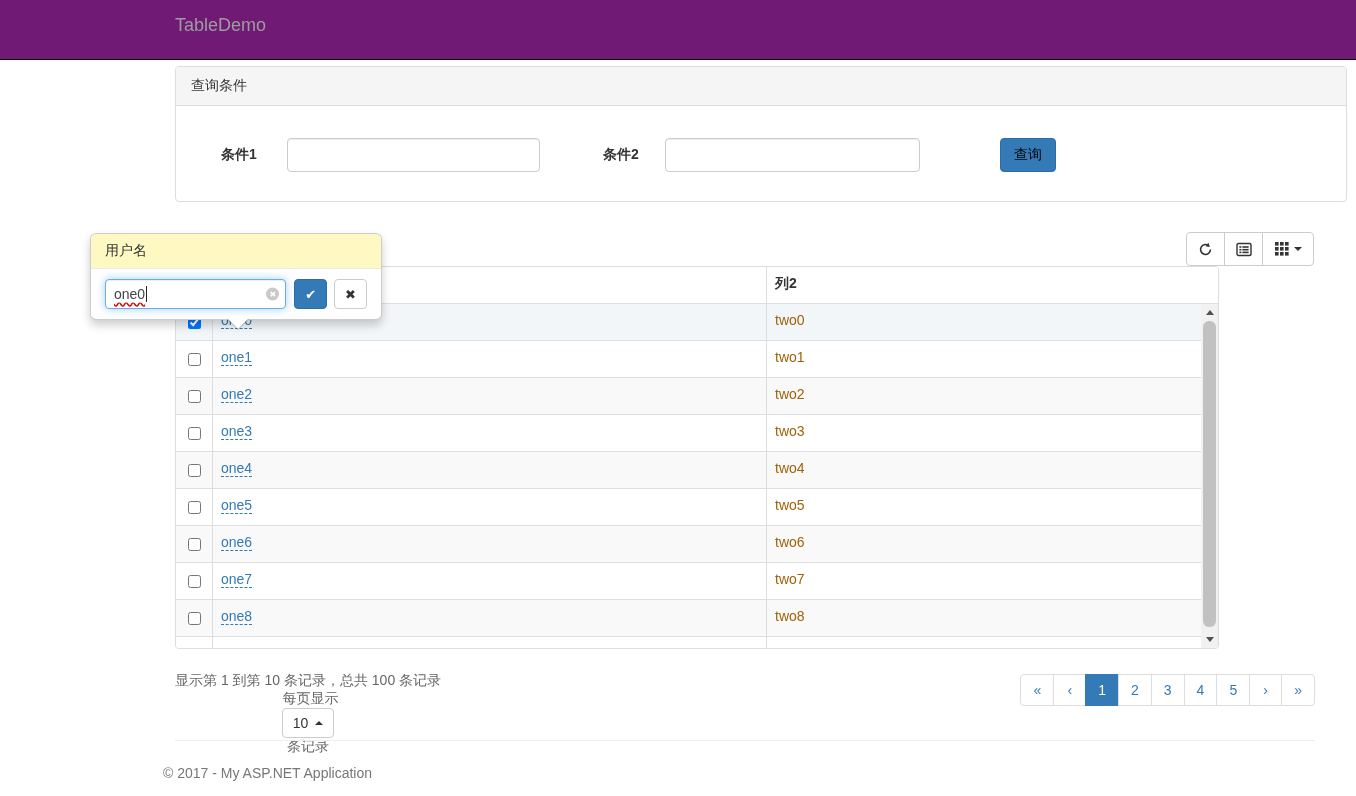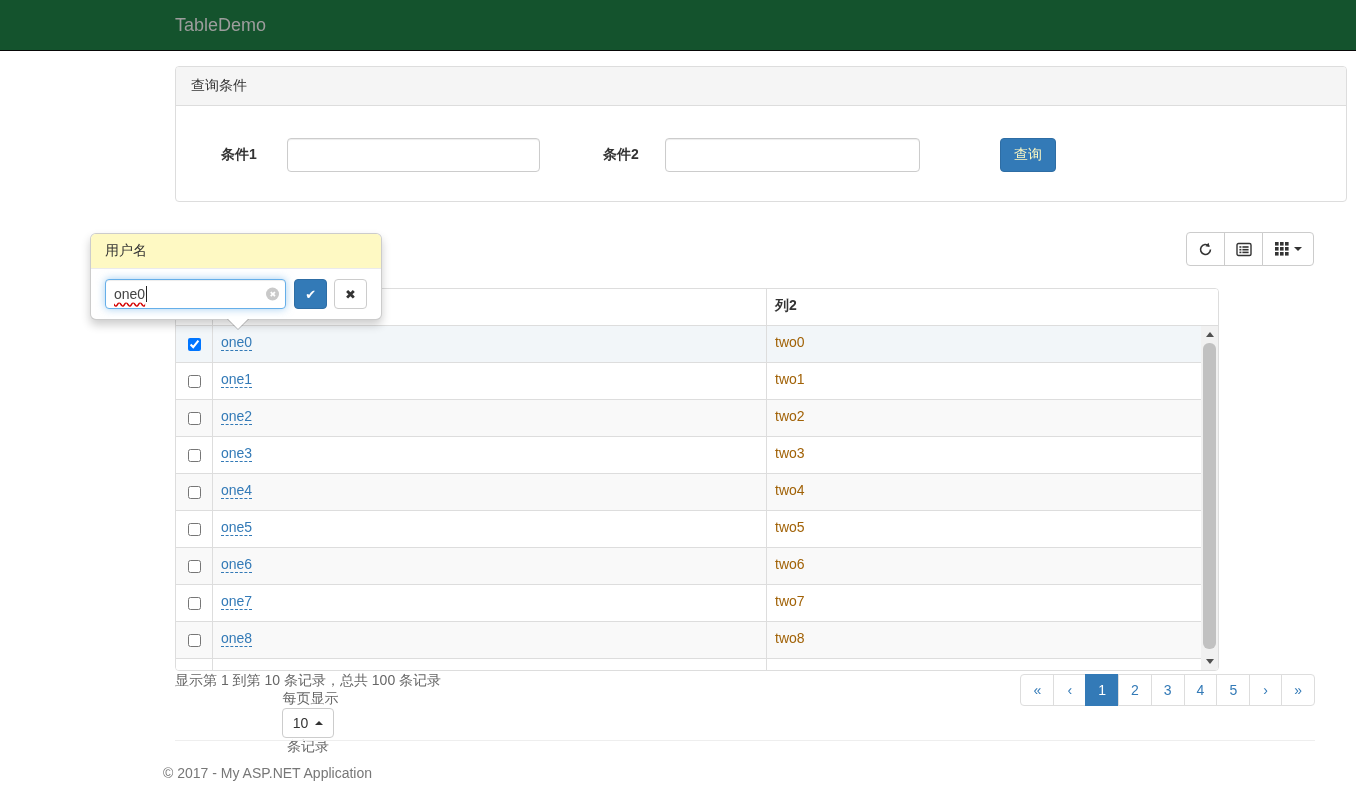--- a/index.html
+++ b/index.html
@@ -4,57 +4,57 @@
 <title>TableDemo</title>
 <style>
   * { margin:0; padding:0; box-sizing:border-box; }
   body {
     font-family:"Liberation Sans","DejaVu Sans",sans-serif;
     font-size:14px; color:#333; background:#fff;
   }
   .page { position:relative; width:1356px; height:796px; overflow:hidden; background:#fff; }
 
   
-  .navbar { position:absolute; top:0; left:0; width:100%; height:51px;
-            background:#14532d; border-bottom:1px solid #080808; }
+  .navbar { position:absolute; top:0; left:0; width:100%; height:60px;
+            background:#701a75; border-bottom:1px solid #080808; }
   .brand  { position:absolute; left:175px; top:0; line-height:50px;
             color:#9d9d9d; font-size:18px; text-decoration:none; }
 
   
   .panel { position:absolute; left:175px; top:66px; width:1172px; height:136px;
            border:1px solid #ddd; border-radius:4px; background:#fff; }
   .panel-heading { height:39px; background:#f5f5f5; border-bottom:1px solid #ddd;
                    border-radius:3px 3px 0 0; padding:10px 15px; color:#333; font-size:14px; }
   .panel-body { position:relative; height:95px; }
   .ctl-label { position:absolute; top:40px; font-weight:bold; font-size:14px; }
   .lbl-1 { left:45px; } .lbl-2 { left:427px; }
   .form-control { position:absolute; top:32px; height:34px;
                   border:1px solid #ccc; border-radius:4px; padding:6px 12px;
                   font-size:14px; color:#555; outline:none;
                   box-shadow:inset 0 1px 1px rgba(0,0,0,.075); }
   .inp-1 { left:111px; width:253px; }
   .inp-2 { left:489px; width:255px; }
   .search-btn { position:absolute; left:824px; top:32px; width:56px; height:34px;
                 background:#337ab7; border:1px solid #2e6da4; border-radius:4px;
-                color:#fef9c3; font-size:14px; cursor:pointer; }
+                color:#000000; font-size:14px; cursor:pointer; }
 
   
   .toolbar-group { position:absolute; left:1186px; top:232px; height:34px; display:flex; }
   .tbtn { height:34px; background:#fff; border:1px solid #ccc; margin-left:-1px;
           display:flex; align-items:center; justify-content:center; gap:5px;
           cursor:pointer; padding:0; }
   .tbtn:first-child { margin-left:0; border-radius:4px 0 0 4px; }
   .tbtn:last-child  { border-radius:0 4px 4px 0; }
   .tbtn-sq { width:39px; }
   .tbtn-wide { width:52px; }
   .caret-down { width:0; height:0; border-left:4px solid transparent;
                 border-right:4px solid transparent; border-top:4px solid #333; }
 
   
-  .table-box { position:absolute; left:175px; top:288px; width:1044px; height:383px;
+  .table-box { position:absolute; left:175px; top:266px; width:1044px; height:383px;
                border:1px solid #ddd; border-radius:4px; overflow:hidden; background:#fff; }
   .thead-row { display:flex; height:37px; border-bottom:1px solid #ddd;
                font-weight:bold; background:#fff; }
   .cell { padding:8px; font-size:14px; overflow:hidden; white-space:nowrap; }
   .col-check { width:36px; display:flex; align-items:center; justify-content:center; padding:8px 0; }
   .col-one   { width:554px; border-left:1px solid #ddd; }
   .col-two   { flex:1; border-left:1px solid #ddd; }
   .tbody { position:absolute; top:37px; left:0; width:1121px; height:344px; overflow:hidden; }
   .trow { display:flex; height:37px; border-bottom:1px solid #ddd; background:#fff; }
   .trow:nth-child(odd) { background:#f9f9f9; }

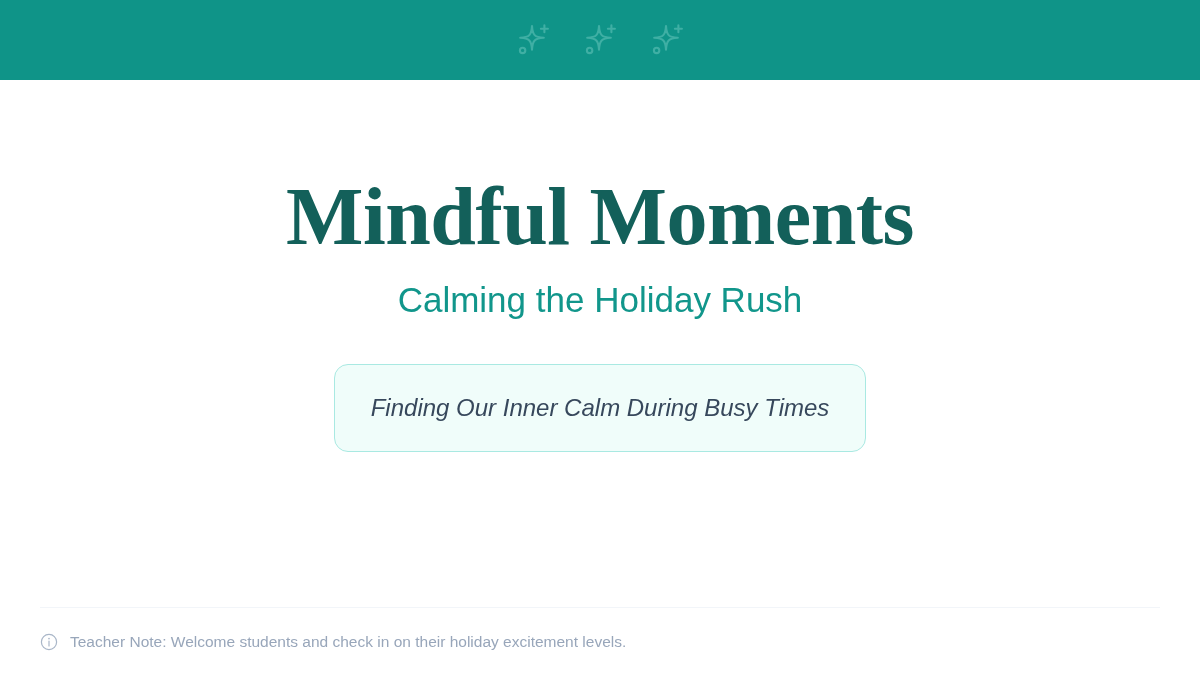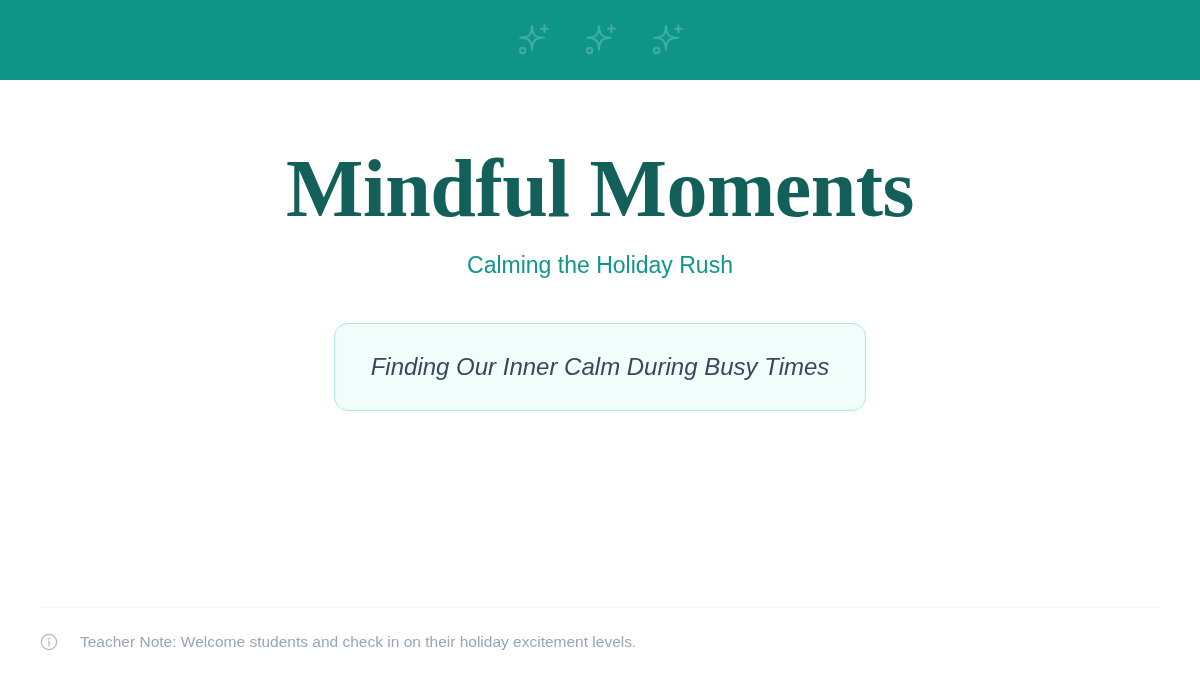--- a/index.html
+++ b/index.html
@@ -48,27 +48,27 @@
     align-items: center;
   }
 
   .page-title {
     font-family: "Liberation Serif", "DejaVu Serif", serif;
     font-weight: bold;
     font-size: 82px;
     line-height: 1;
     color: #13605A;
     letter-spacing: -0.5px;
-    margin-top: 68px;
+    margin-top: 96px;
     white-space: nowrap;
   }
 
   .page-subtitle {
     font-family: "Liberation Sans", sans-serif;
-    font-size: 23px;
+    font-size: 35px;
     font-weight: 400;
     color: #11968B;
     margin-top: 22px;
     white-space: nowrap;
   }
 
   .quote-box {
     margin-top: 44px;
     width: 532px;
     height: 88px;
@@ -91,21 +91,21 @@
   
   .footer {
     position: absolute;
     left: 40px;
     bottom: 0;
     width: 1120px;
     height: 68px;
     border-top: 1px solid #F2F5F9;
     display: flex;
     align-items: center;
-    gap: 22px;
+    gap: 12px;
   }
 
   .info-icon {
     width: 18px;
     height: 18px;
     flex: 0 0 18px;
     display: block;
   }
 
   .footer-note {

--------------------

• Exercise: Copy nothing but the lines above that run from the one with "solid #ddd; background:#fff;" to the one with "height: 68px;", ends included; pictures stay out.

• Solution:
   .trow { display:flex; height:37px; border-bottom:1px solid #ddd; background:#fff; }
   .trow:nth-child(odd) { background:#f9f9f9; }

--- a/index.html
+++ b/index.html
@@ -48,27 +48,27 @@
     align-items: center;
   }
 
   .page-title {
     font-family: "Liberation Serif", "DejaVu Serif", serif;
     font-weight: bold;
     font-size: 82px;
     line-height: 1;
     color: #13605A;
     letter-spacing: -0.5px;
-    margin-top: 68px;
+    margin-top: 96px;
     white-space: nowrap;
   }
 
   .page-subtitle {
     font-family: "Liberation Sans", sans-serif;
-    font-size: 23px;
+    font-size: 35px;
     font-weight: 400;
     color: #11968B;
     margin-top: 22px;
     white-space: nowrap;
   }
 
   .quote-box {
     margin-top: 44px;
     width: 532px;
     height: 88px;
@@ -91,21 +91,21 @@
   
   .footer {
     position: absolute;
     left: 40px;
     bottom: 0;
     width: 1120px;
     height: 68px;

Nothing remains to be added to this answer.